[Information provided]
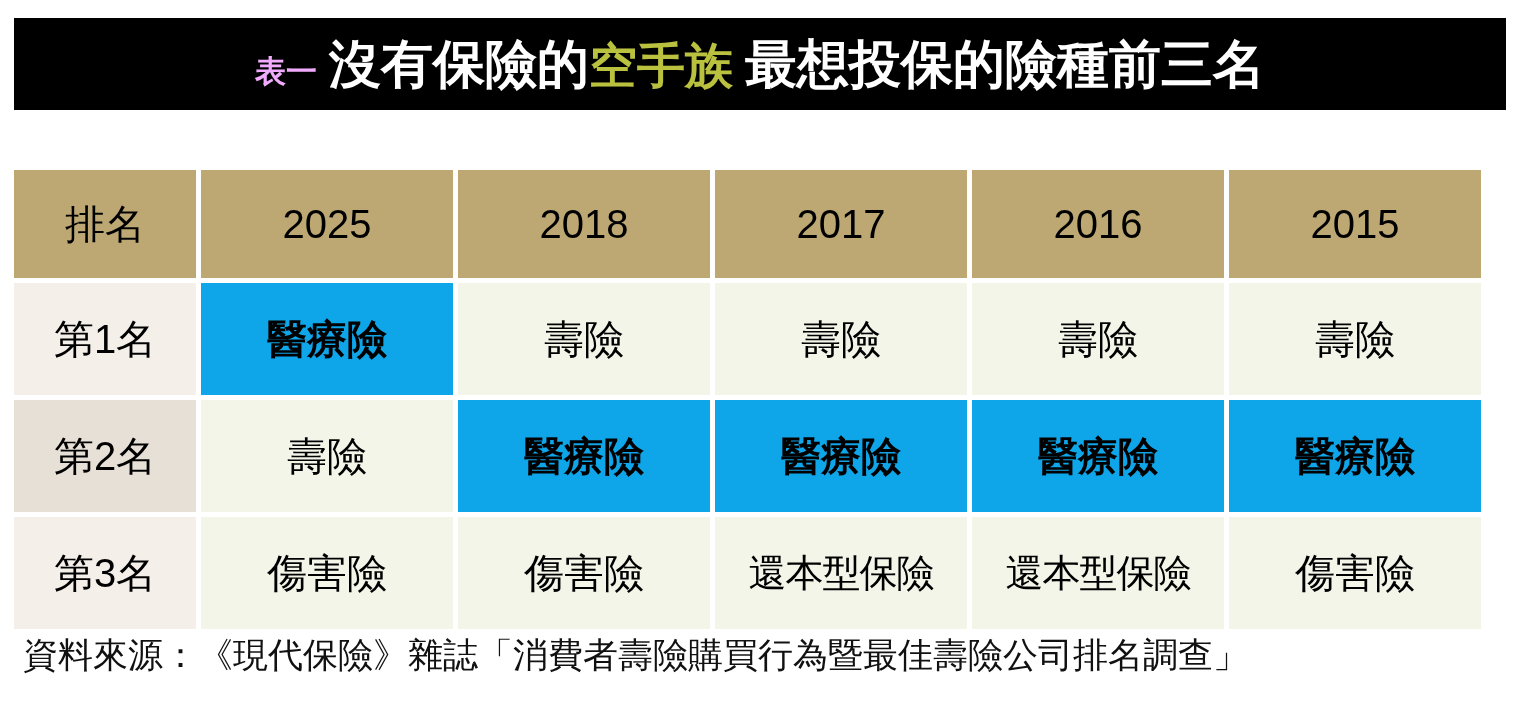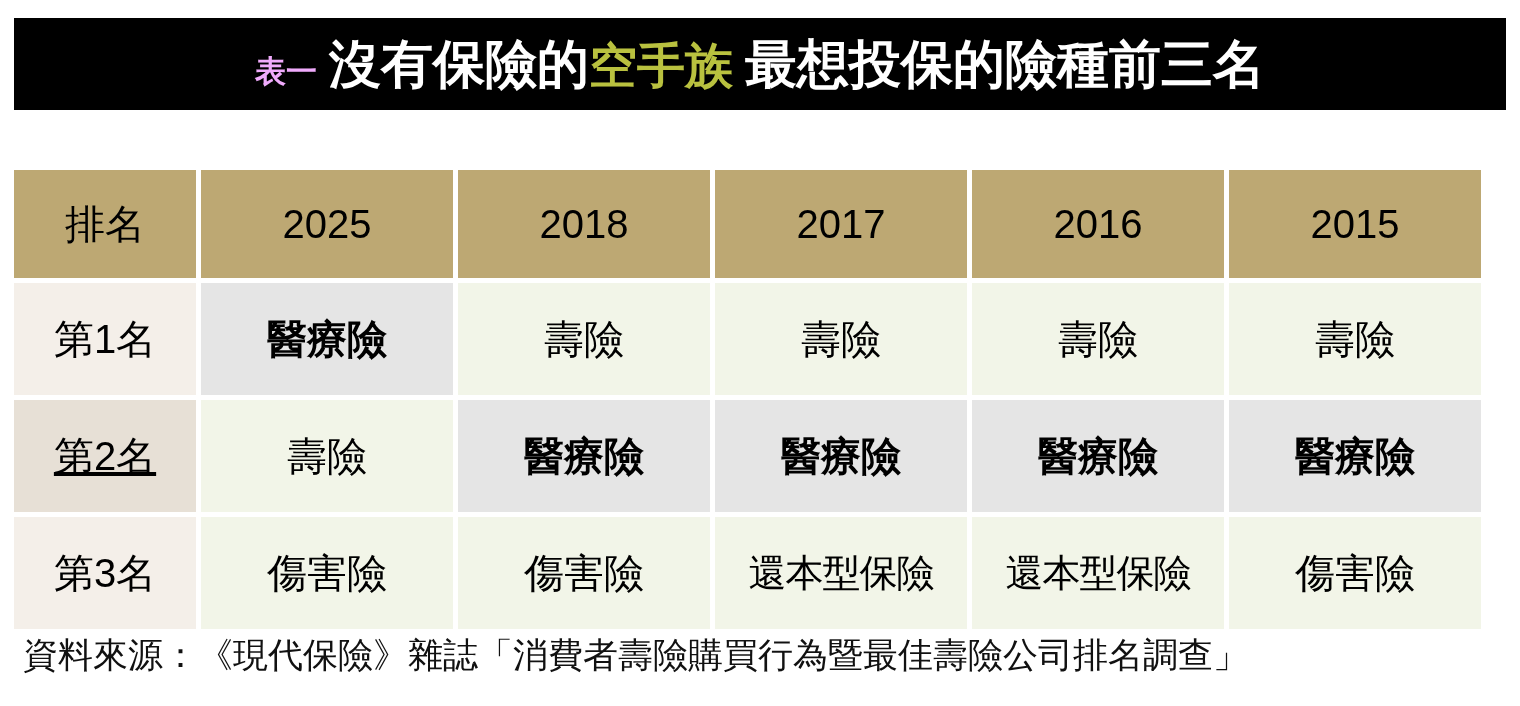--- a/index.html
+++ b/index.html
@@ -111,7 +111,7 @@
 
   
   .cell.highlight {
-    background: #e5e5e5;
+    background: #0ea5e9;
     font-weight: 700;
   }
 

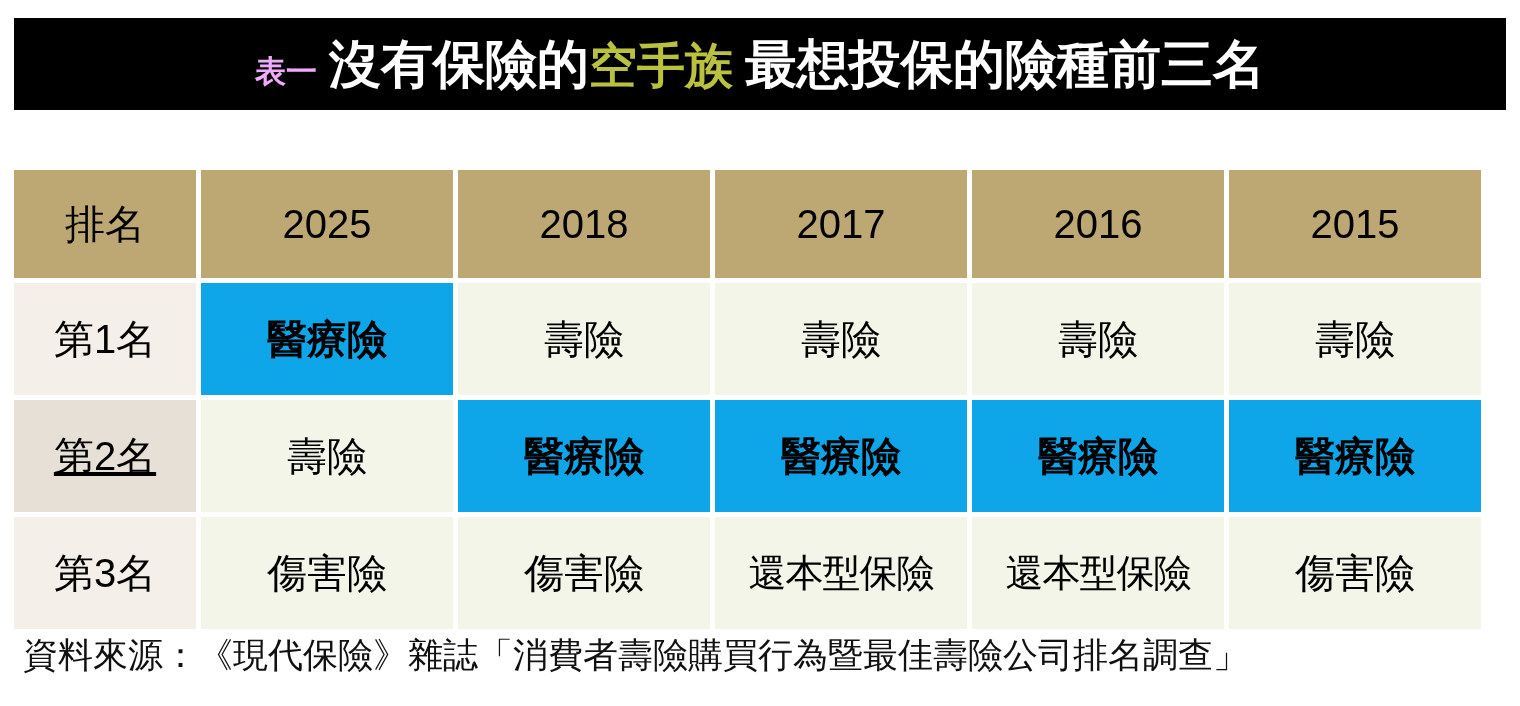--- a/index.html
+++ b/index.html
@@ -106,7 +106,7 @@
 
   
   .brow .col-rank { background: #f4efe9; }
-  .brow.alt .col-rank { background: #e7e0d6; text-decoration: underline; }
+  .brow.alt .col-rank { background: #e7e0d6; }
   .brow .col-year { background: #f2f5e8; }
[/Information provided]
Your assignment ::
Return every entry above word for word, leaving pictures out.

Task output ::
--- a/index.html
+++ b/index.html
@@ -111,7 +111,7 @@
 
   
   .cell.highlight {
-    background: #e5e5e5;
+    background: #0ea5e9;
     font-weight: 700;
   }
 

--- a/index.html
+++ b/index.html
@@ -106,7 +106,7 @@
 
   
   .brow .col-rank { background: #f4efe9; }
-  .brow.alt .col-rank { background: #e7e0d6; text-decoration: underline; }
+  .brow.alt .col-rank { background: #e7e0d6; }
   .brow .col-year { background: #f2f5e8; }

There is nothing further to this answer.